Well, considering that a city with the some of the strictest gun laws imaginable – Chicago – can’t get rid of gun violence, and violent crime, period, my response is that Mr. Tully needs to extricate his head from his own posterior orifice and spend some time in the real world.

If a neighborhood like Engledwood, the most violent neighborhood in Chicago, can have a 4th of July weekend without one shot being fired because people were out of their houses patrolling the neighborhood, what does that say?

Yeah, it says that putting a stop to the violent behavior is up to US, not politicians and NOT more laws which are completely ignored by criminals.

Old Trooper

No, no, no. You just don’t get it. There are 3 Preachers and 2 “moms” who are suing several neighboring suburbs of Chicago, because they say those municipalities aren’t as restrictive on gun shops as Chicago is, so it’s their fault!

I am not kidding?

http://news.yahoo.com/groups-sue-chicago-suburbs-more-gun-control-223712328.html

Even Father Dumbass is getting into the fray:

http://abc7chicago.com/news/father-pfleger-to-sue-3-chicago-suburbs-over-gun-sales-/832369/

Hondo

Hopefully these idiots get the same result that the “Brady bunch” did when they tried the same thing recently in their “Lucky Gunner” frivolous lawsuit.

David

Perhaps they should have gun laws like Germany’s… where today near Ansbach a drive-by shooter killed two. (sarcasm – but the story is true)

Martinjmpr

Wow, really? Ansbach? I was stationed there from 87-89 with 1AD HQ. Seemed like a quiet little Bavarian city to me, hard to imagine a shooting there.

Ex-PH2

But you see, passing more laws and jumping up and down and yelling make them feel good (whatever that means) and takes the responsibility for watching their own neighborhoods and stopping bad things OFF OF THEM.

Pinto Nag

I have a perfectly reasonable solution to gun violence, but our current political and social climate is not able to accept it. It goes like this: if someone commits a crime with a gun, ANY CRIME, they get a fair trial. If they are convicted, they get one appeal. If they lose on appeal, the day of the denial, they are executed. And the whole process should be confined to a period of not more than one year. THEY. ARE. DONE. Next case. The fact that they brought deadly force to a crime makes them eligible for the death penalty. Make it EXTREMELY PAINFUL to commit gun crime. It won’t fix it entirely, but it will definitely help.

Hondo

I think the proposal might need a bit of work, PN.

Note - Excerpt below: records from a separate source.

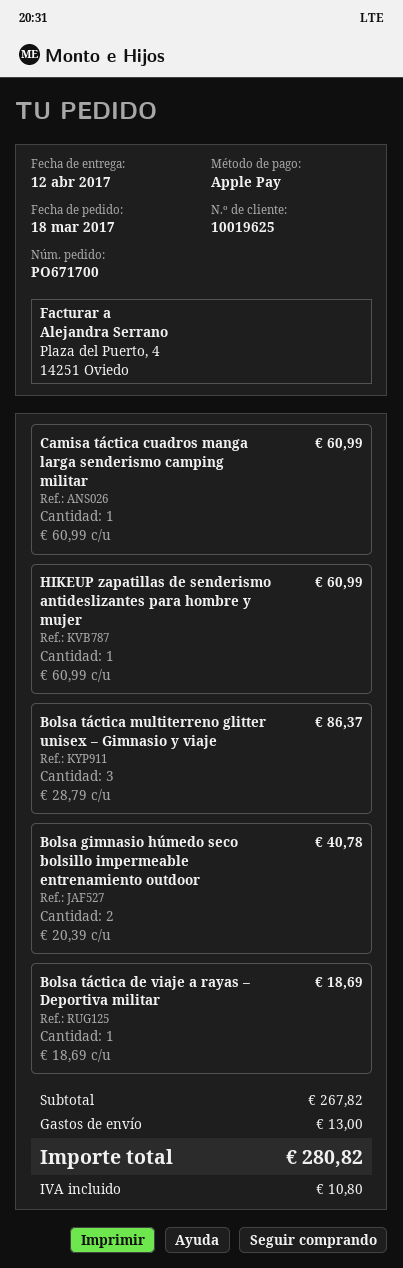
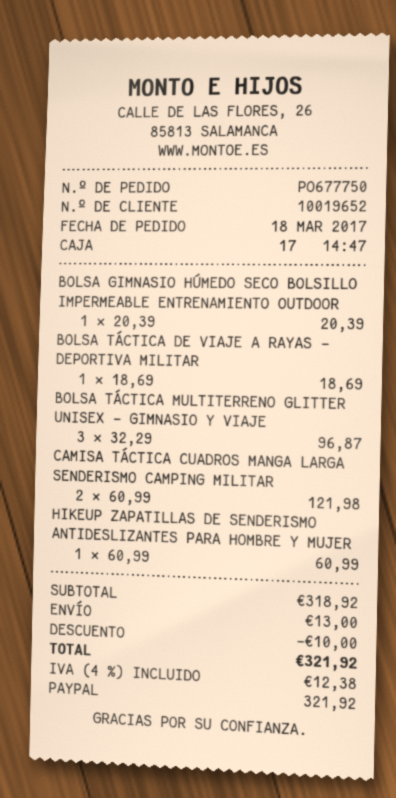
order number: PO671700 -> PO677750
customer number: 10019625 -> 10019652
payment method: Apple Pay -> PayPal
Camisa táctica cuadros manga larga senderismo camping militar: 1 x 60.99 = 60.99 -> 2 x 60.99 = 121.98
Bolsa táctica multiterreno glitter unisex – Gimnasio y viaje: 3 x 28.79 = 86.37 -> 3 x 32.29 = 96.87
Bolsa gimnasio húmedo seco bolsillo impermeable entrenamiento outdoor: 2 x 20.39 = 40.78 -> 1 x 20.39 = 20.39
subtotal: 267.82 -> 318.92
discount: none -> 10.00
tax: 10.80 -> 12.38
total: 280.82 -> 321.92

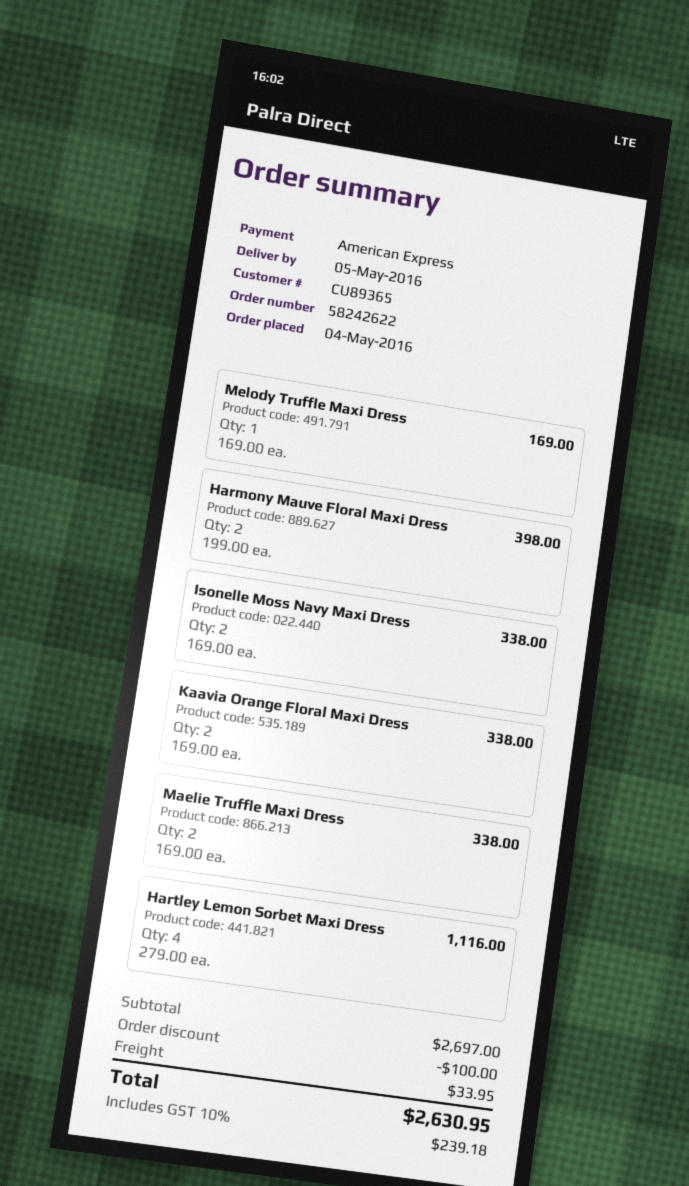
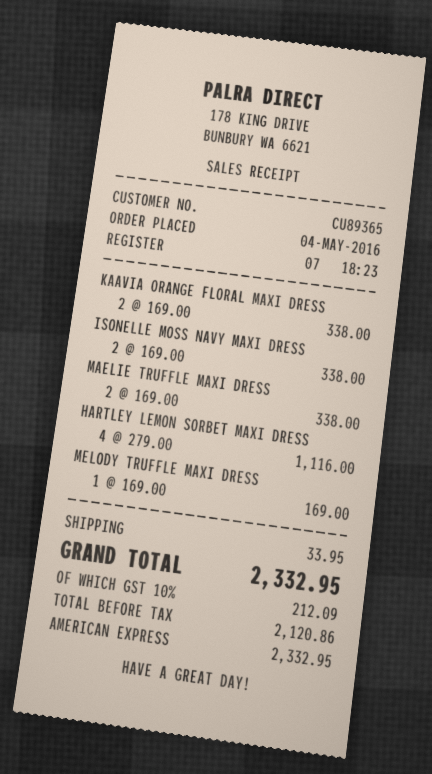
Harmony Mauve Floral Maxi Dress: 2 x 199.00 = 398.00 -> none
discount: 100.00 -> none
tax: 10% = 239.18 -> 10% = 212.09
total: 2630.95 -> 2332.95

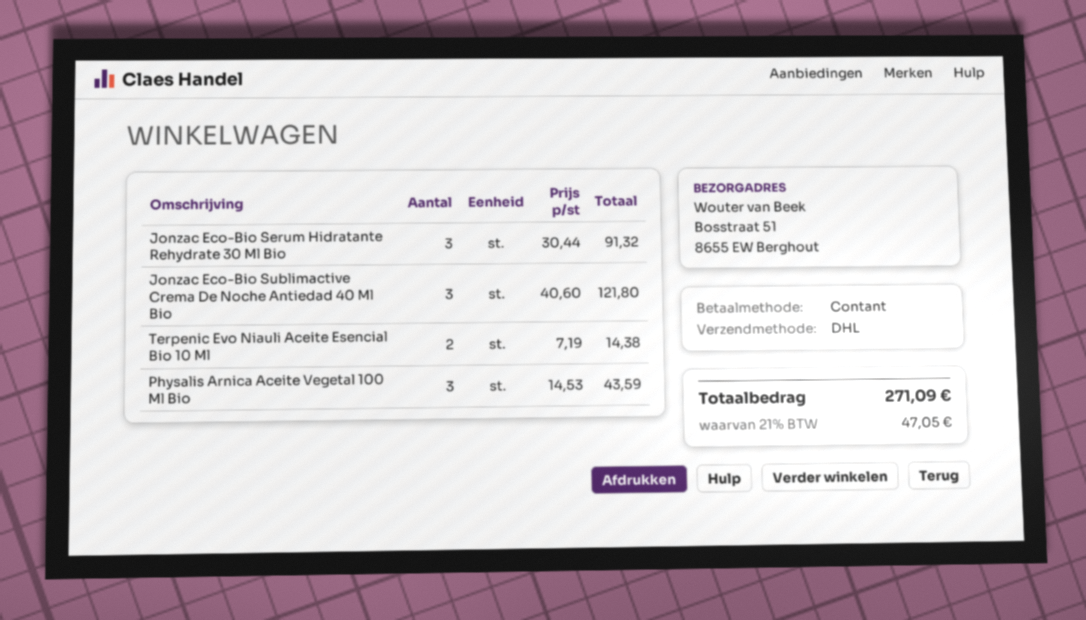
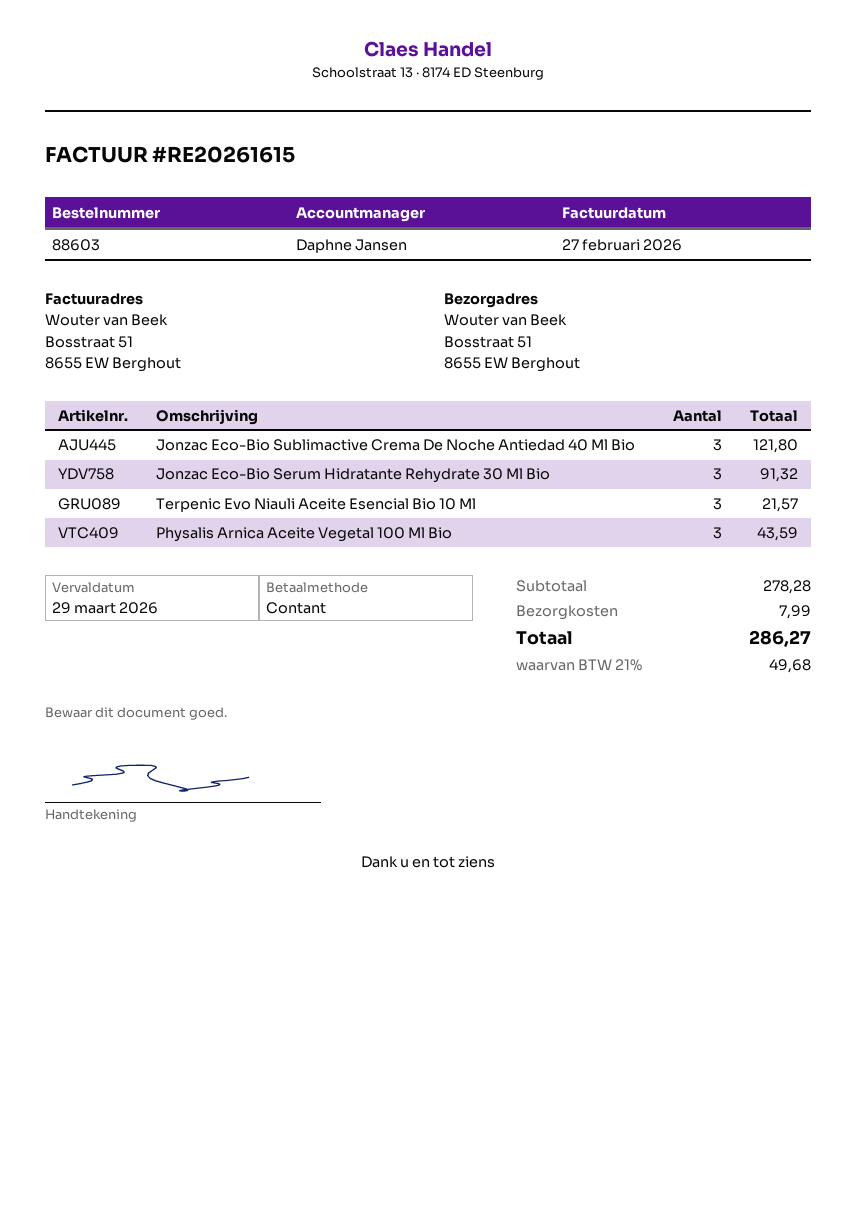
Terpenic Evo Niauli Aceite Esencial Bio 10 Ml: 2 for 14.38 -> 3 for 21.57
shipping: none -> 7.99
tax: 21% = 47.05 -> 21% = 49.68
total: 271.09 -> 286.27

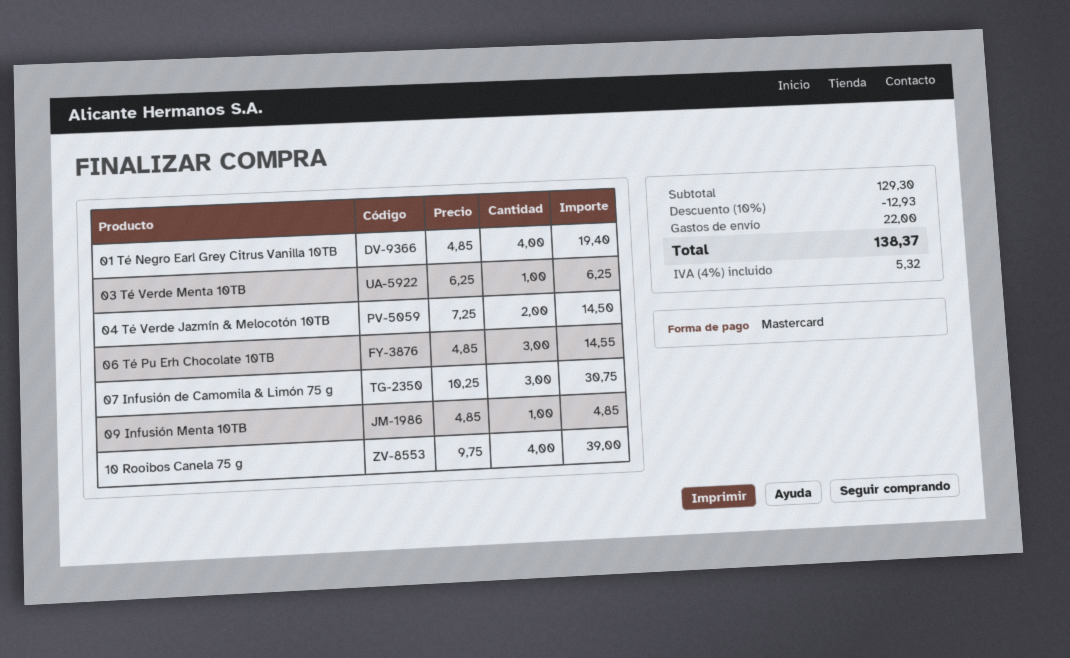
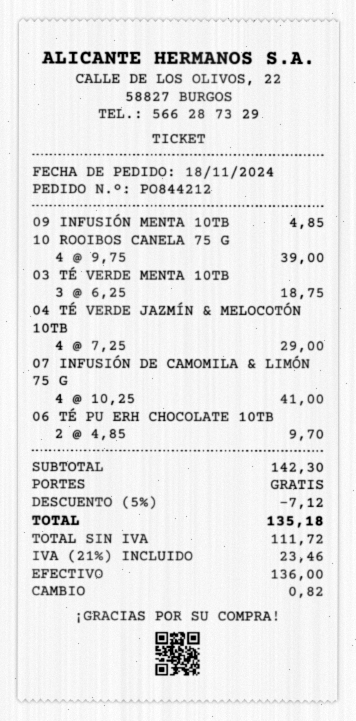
payment method: Mastercard -> cash
01 Té Negro Earl Grey Citrus Vanilla 10TB: 4 x 4.85 = 19.40 -> none
03 Té Verde Menta 10TB: 1 x 6.25 = 6.25 -> 3 x 6.25 = 18.75
04 Té Verde Jazmín & Melocotón 10TB: 2 x 7.25 = 14.50 -> 4 x 7.25 = 29.00
06 Té Pu Erh Chocolate 10TB: 3 x 4.85 = 14.55 -> 2 x 4.85 = 9.70
07 Infusión de Camomila & Limón 75 g: 3 x 10.25 = 30.75 -> 4 x 10.25 = 41.00
subtotal: 129.30 -> 142.30
discount: 10% = 12.93 -> 5% = 7.12
shipping: 22.00 -> 0.00
tax: 4% = 5.32 -> 21% = 23.46
total: 138.37 -> 135.18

Violating a town’s noise ordinances because of target shooting at a safe range during prohibited hours (hypothetically speaking, say between the hours of 10PM and 6AM) would technically qualify as “committing a crime with a gun”. But I hardly think it merits capital punishment. Ditto hunting out of season.

Make it “kills, injures, or threatens someone with a firearm during the commission of a crime” and I might agree. I’d have to think it through some before giving you a final answer, though.

Pinto Nag

I notice that you decided I was wrong before you asked me why I suggested what I did, so I will leave the ‘discussion’ where it sits — but think on it a little. The idea might grow on you.

David

Think Hondo nailed it… I’m pretty sure jaywalking or disposing of a spray can in a manner not specifically prescribed by the EPA are not normally capital offenses. Under your suggestion they could be.

Hondo

I think PN was referring to crimes where use of a firearm was an integral part of the crime, David. So jaywalking while carrying would presumably not be covered – though perhaps target shooting using spray cans as targets in contravention of local laws requiring them to be disposed in a different manner would be. But I’ll let her explain that to us if she cares to do so.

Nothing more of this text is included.